## WORK REQUEST:
Go over the data and copy out each line with "size" in it.
== INFORMATION ==
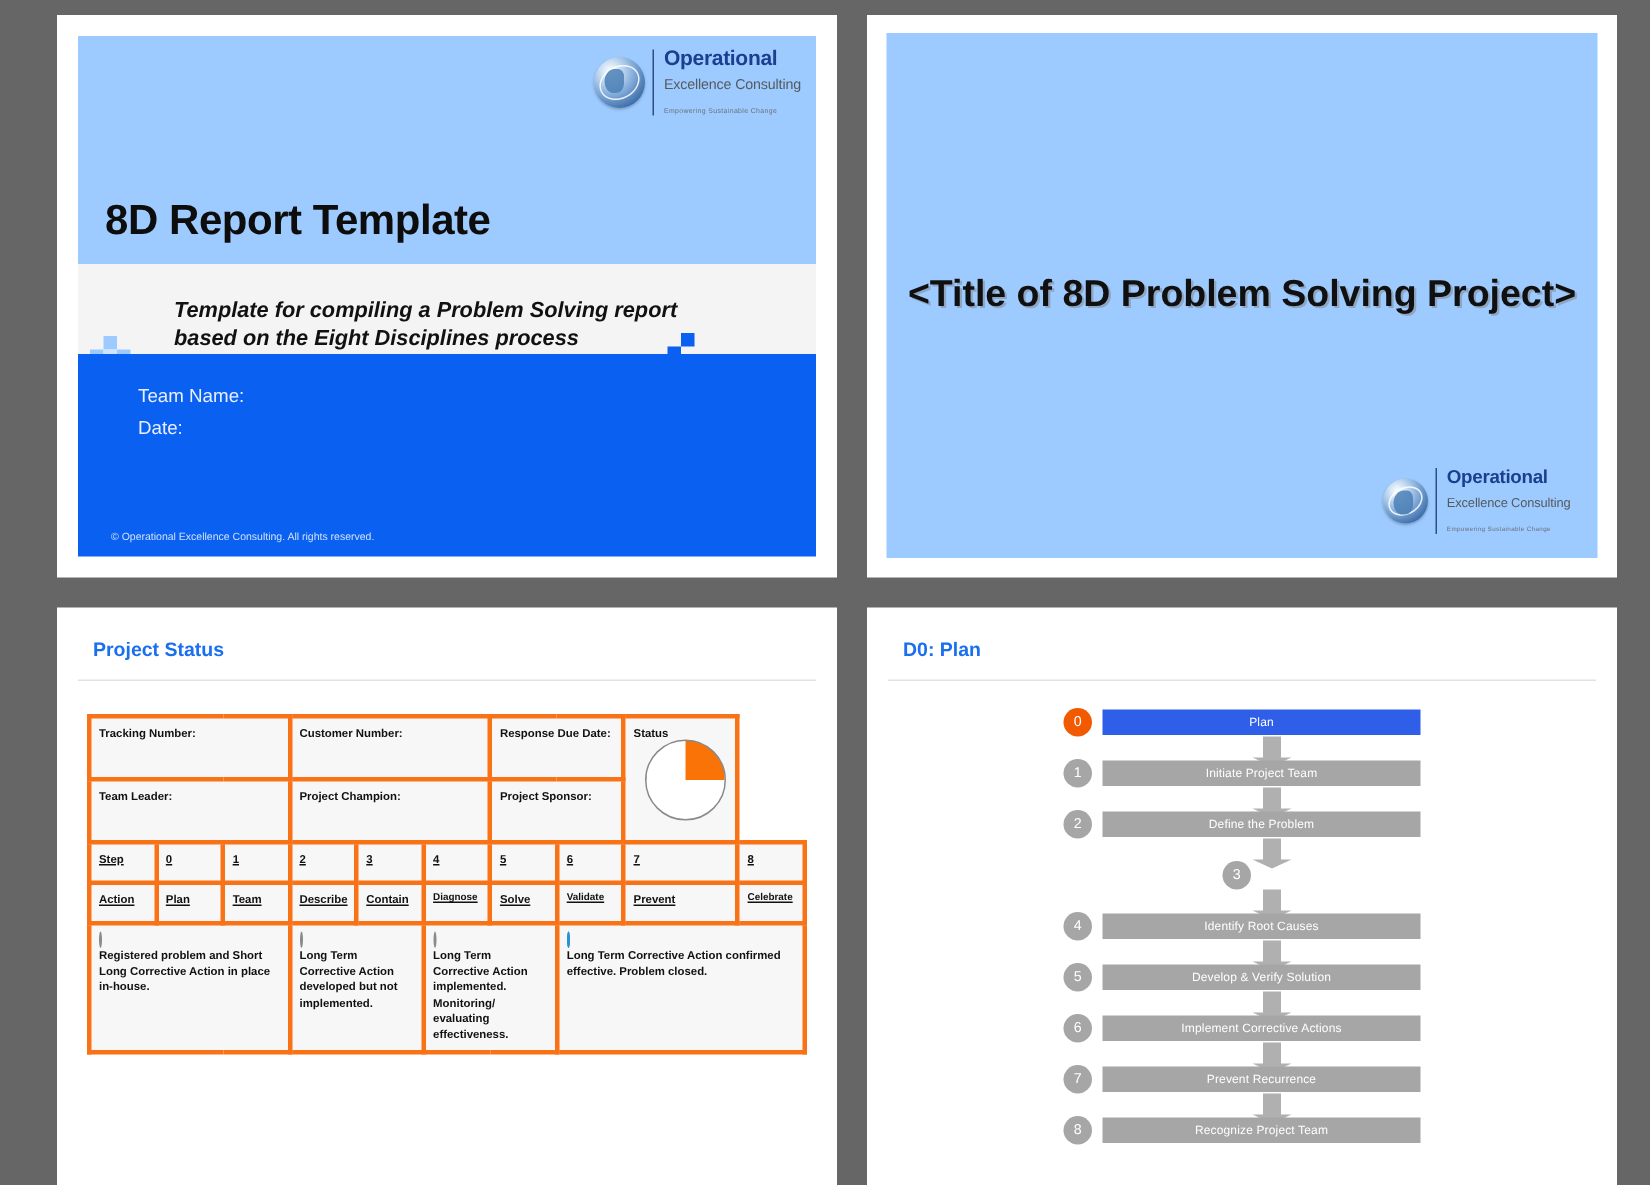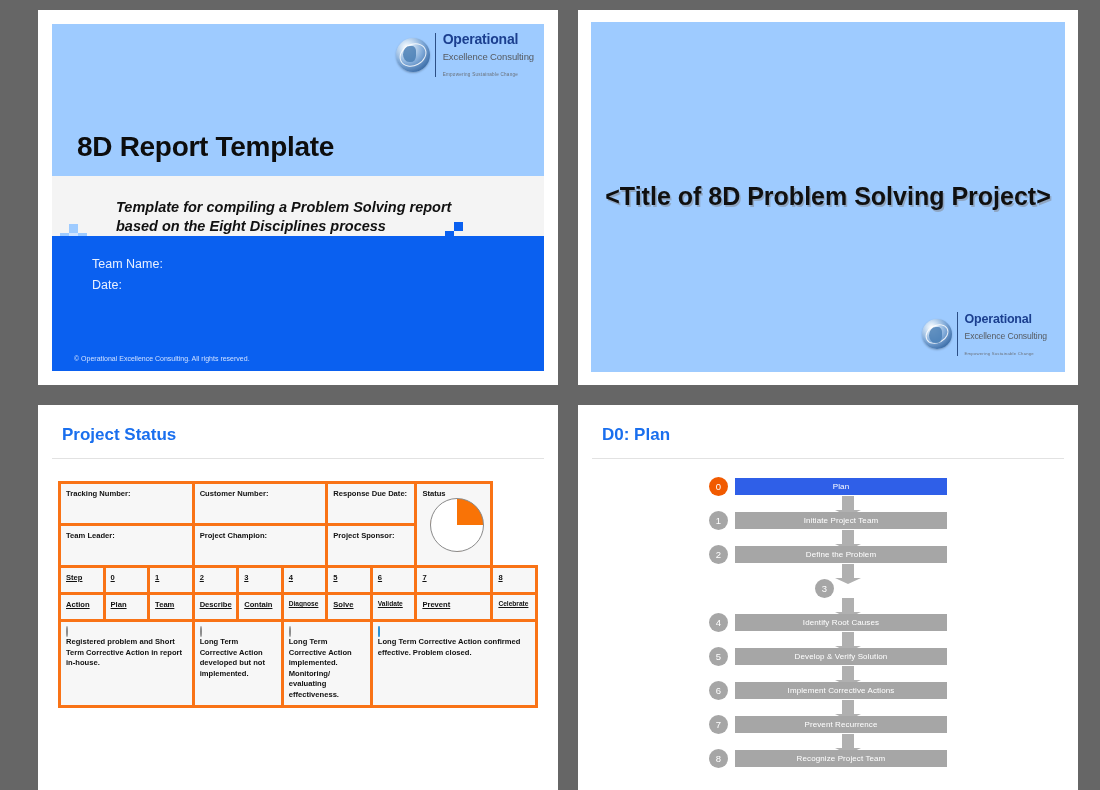--- a/index.html
+++ b/index.html
@@ -38,7 +38,7 @@
     display: flex; align-items: center; gap: 4px;
   }
   .s1-title {
-    position: absolute; left: 25px; bottom: 13px;
+    position: absolute; left: 18px; bottom: 13px;
     font-size: 28px; font-weight: bold; color: #0d0d0d;
     letter-spacing: -0.3px;
   }

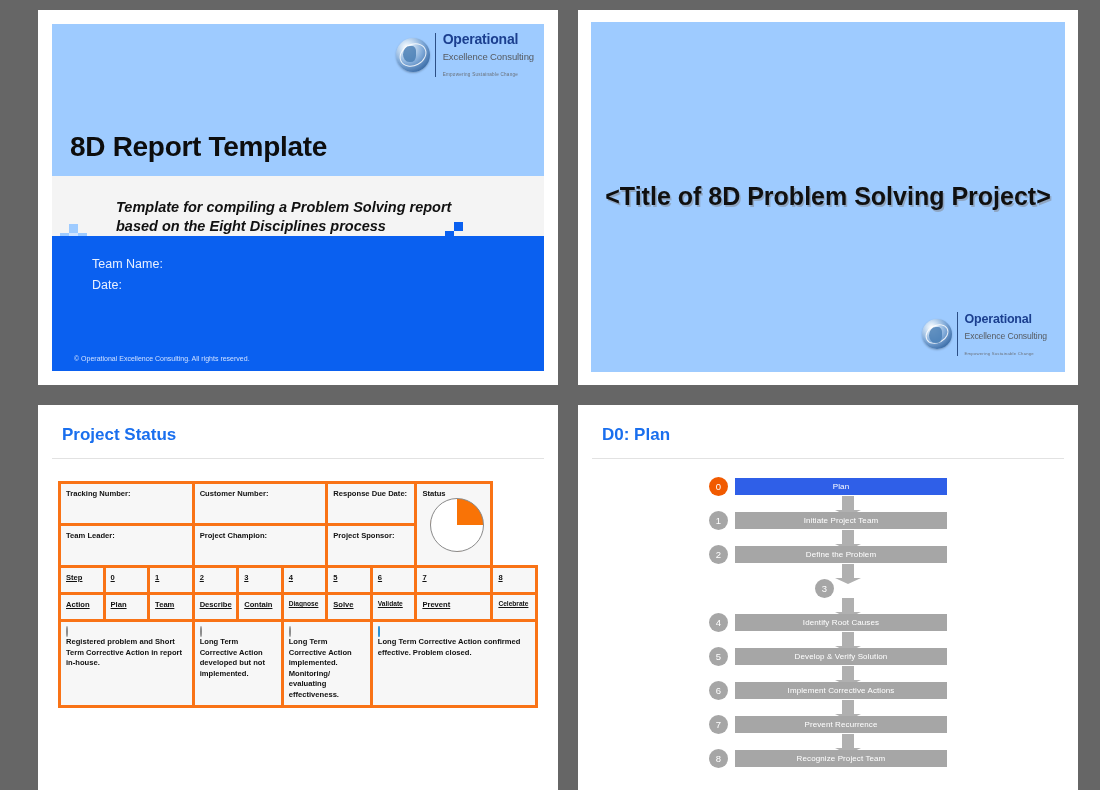--- a/index.html
+++ b/index.html
@@ -116,7 +116,7 @@
   .s3, .s4 { padding: 0; }
   .ct-head {
     padding: 20px 0 0 24px;
-    font-size: 17px; font-weight: bold; color: #1a6fee;
+    font-size: 13px; font-weight: bold; color: #1a6fee;
   }
   .ct-rule { margin: 13px 14px 0 14px; height: 1px; background: #e2e2e2; }
 

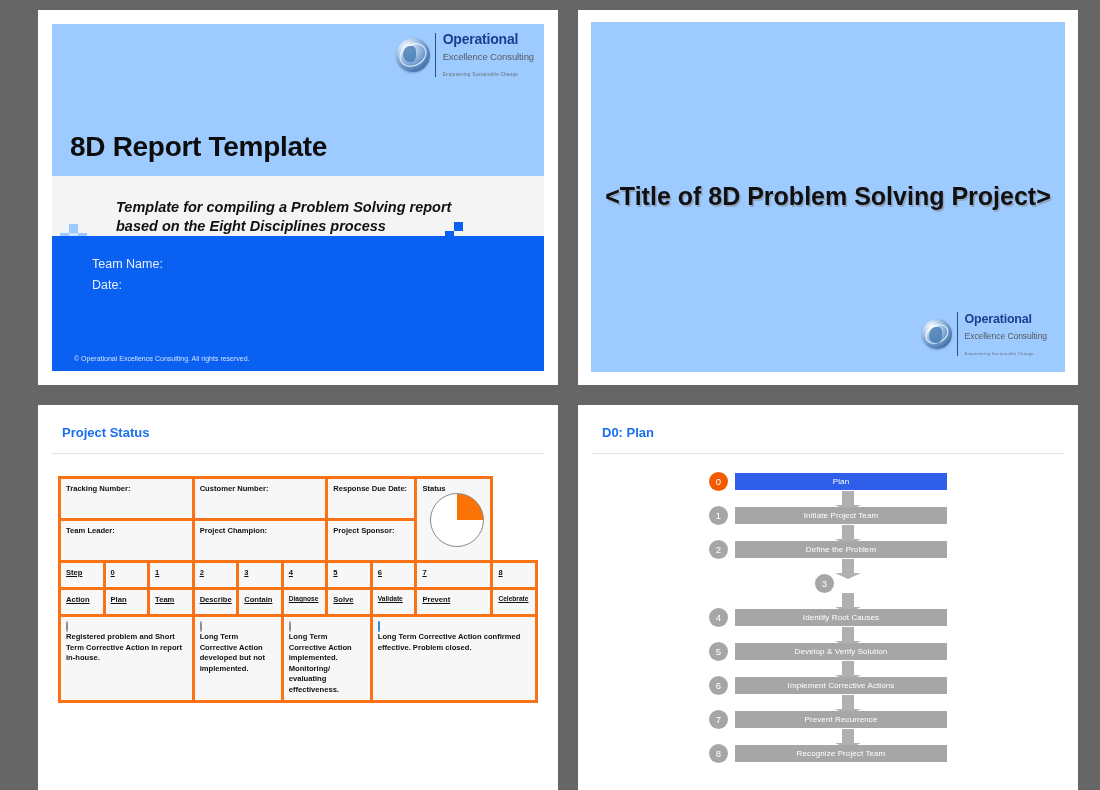--- a/index.html
+++ b/index.html
@@ -305,7 +305,7 @@
         <tr>
           <td class="legend" colspan="3">
             <span class="pie p25 legend-pie" style="width:36px;height:36px;"></span>
-            <span class="legend-txt">Registered problem and Short Term Corrective Action in report in-house.</span>
+            <span class="legend-txt">Registered problem and Short Long Corrective Action in place in-house.</span>
           </td>
           <td class="legend" colspan="2">
             <span class="pie p50 legend-pie" style="width:36px;height:36px;"></span>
===
## ANSWER SPACE:
     font-size: 28px; font-weight: bold; color: #0d0d0d;
-    font-size: 17px; font-weight: bold; color: #1a6fee;
+    font-size: 13px; font-weight: bold; color: #1a6fee;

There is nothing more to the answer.